Bone mineral density (BMD) of the total hip is a better predictor of most osteoporotic fractures than either the lumbar spine or particular hip components, Canadian researchers have found. However, lumbar measurements are best for targeting spinal fractures.
This study used a database of 16,505 women aged 50 years or older when they underwent baseline dual-energy x-ray absorptiometry of the spine and hip. Relationships were evaluated among BMD measurements at four sites—the spine, femoral neck, trochanter, and total hip—and the risk of fractures at the spine, hip, forearm, or proximal humerus within a mean of 3.2 years.
“Proximal femur BMD measurements outperformed lumbar spine measurements for global fracture prediction. The total hip was the best site for overall fracture assessment,” concludes William D. Leslie, MD, of the University of Manitoba in Winnipeg, and his colleagues at the Manitoba Bone Density Program. However, “the lumbar spine measurement was useful in the prediction of spine fractures alone.”

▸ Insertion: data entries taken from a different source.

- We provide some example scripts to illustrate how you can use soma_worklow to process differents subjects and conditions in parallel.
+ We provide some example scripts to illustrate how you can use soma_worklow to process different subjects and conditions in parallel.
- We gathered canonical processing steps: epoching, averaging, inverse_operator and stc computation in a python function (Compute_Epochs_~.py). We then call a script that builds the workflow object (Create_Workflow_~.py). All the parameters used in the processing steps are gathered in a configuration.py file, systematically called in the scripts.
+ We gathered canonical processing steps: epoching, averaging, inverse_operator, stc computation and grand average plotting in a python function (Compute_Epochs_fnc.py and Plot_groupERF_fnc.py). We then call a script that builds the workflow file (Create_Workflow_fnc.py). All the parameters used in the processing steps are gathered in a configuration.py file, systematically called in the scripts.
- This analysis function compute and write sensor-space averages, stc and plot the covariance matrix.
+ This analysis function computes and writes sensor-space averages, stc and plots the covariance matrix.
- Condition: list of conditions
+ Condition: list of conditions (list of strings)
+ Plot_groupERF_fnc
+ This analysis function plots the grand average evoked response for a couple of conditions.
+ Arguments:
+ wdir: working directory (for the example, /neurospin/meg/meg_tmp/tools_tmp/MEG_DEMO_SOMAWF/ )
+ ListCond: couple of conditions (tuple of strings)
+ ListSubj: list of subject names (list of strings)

Multiple test sites often give inconsistent results, Dr. Leslie writes, so his team specifically analyzed two subgroups that “present the greatest challenge in clinical practice”: Women whose T scores were osteoporotic at one site (≤-2.5) but not at others (>-2.5) and women whose range of T scores was >2. The general findings were upheld in both groups.

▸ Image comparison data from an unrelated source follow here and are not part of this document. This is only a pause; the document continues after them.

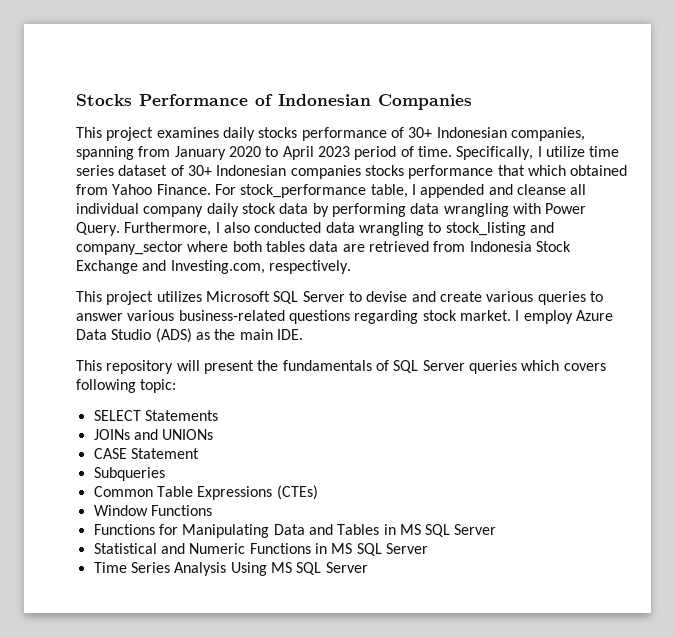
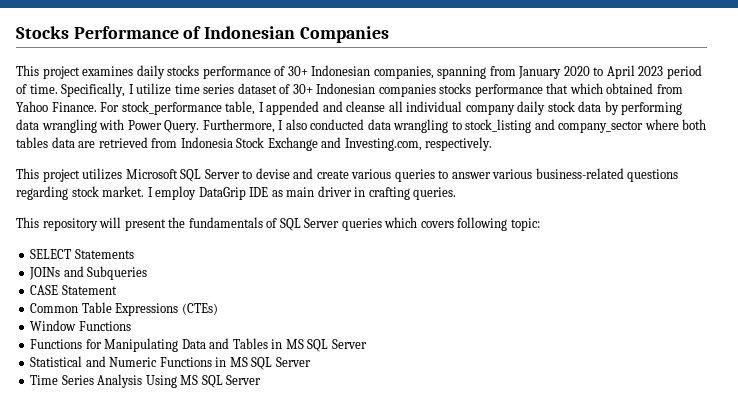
- I employ Azure Data Studio (ADS) as the main IDE.
+ I employ DataGrip IDE as main driver in crafting queries.
- JOINs and UNIONs
+ JOINs and Subqueries
- Subqueries

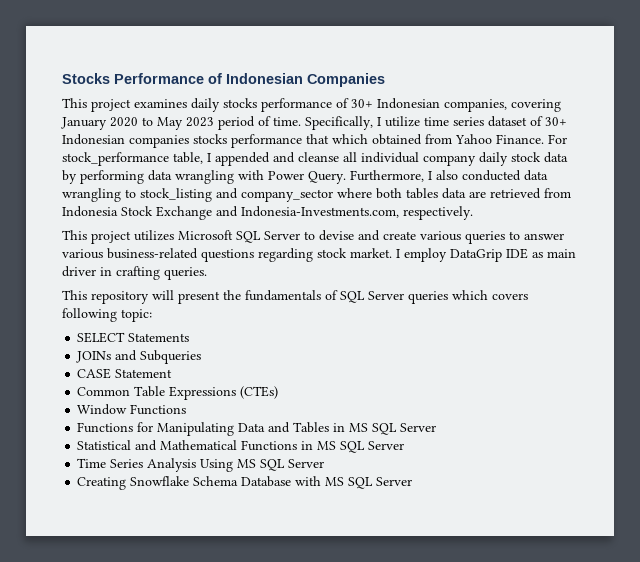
- This project examines daily stocks performance of 30+ Indonesian companies, spanning from January 2020 to April 2023 period of time.
+ This project examines daily stocks performance of 30+ Indonesian companies, covering January 2020 to May 2023 period of time.
- Furthermore, I also conducted data wrangling to stock_listing and company_sector where both tables data are retrieved from Indonesia Stock Exchange and Investing.com, respectively.
+ Furthermore, I also conducted data wrangling to stock_listing and company_sector where both tables data are retrieved from Indonesia Stock Exchange and Indonesia-Investments.com, respectively.
- Statistical and Numeric Functions in MS SQL Server
+ Statistical and Mathematical Functions in MS SQL Server
+ Creating Snowflake Schema Database with MS SQL Server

Dr. Leslie and the members of his team advocate continued testing at multiple sites for a number of reasons. “Clinical trials demonstrating benefit of antiresorptive drugs relied on lumbar spine and femur neck BMD, and it is unclear how these would apply to the total hip, with its lower diagnostic sensitivity,” he writes. “These tests also allow clinical intervention before a fracture actually occurs” (Arch Intern Med. 2007;167:1641-1647).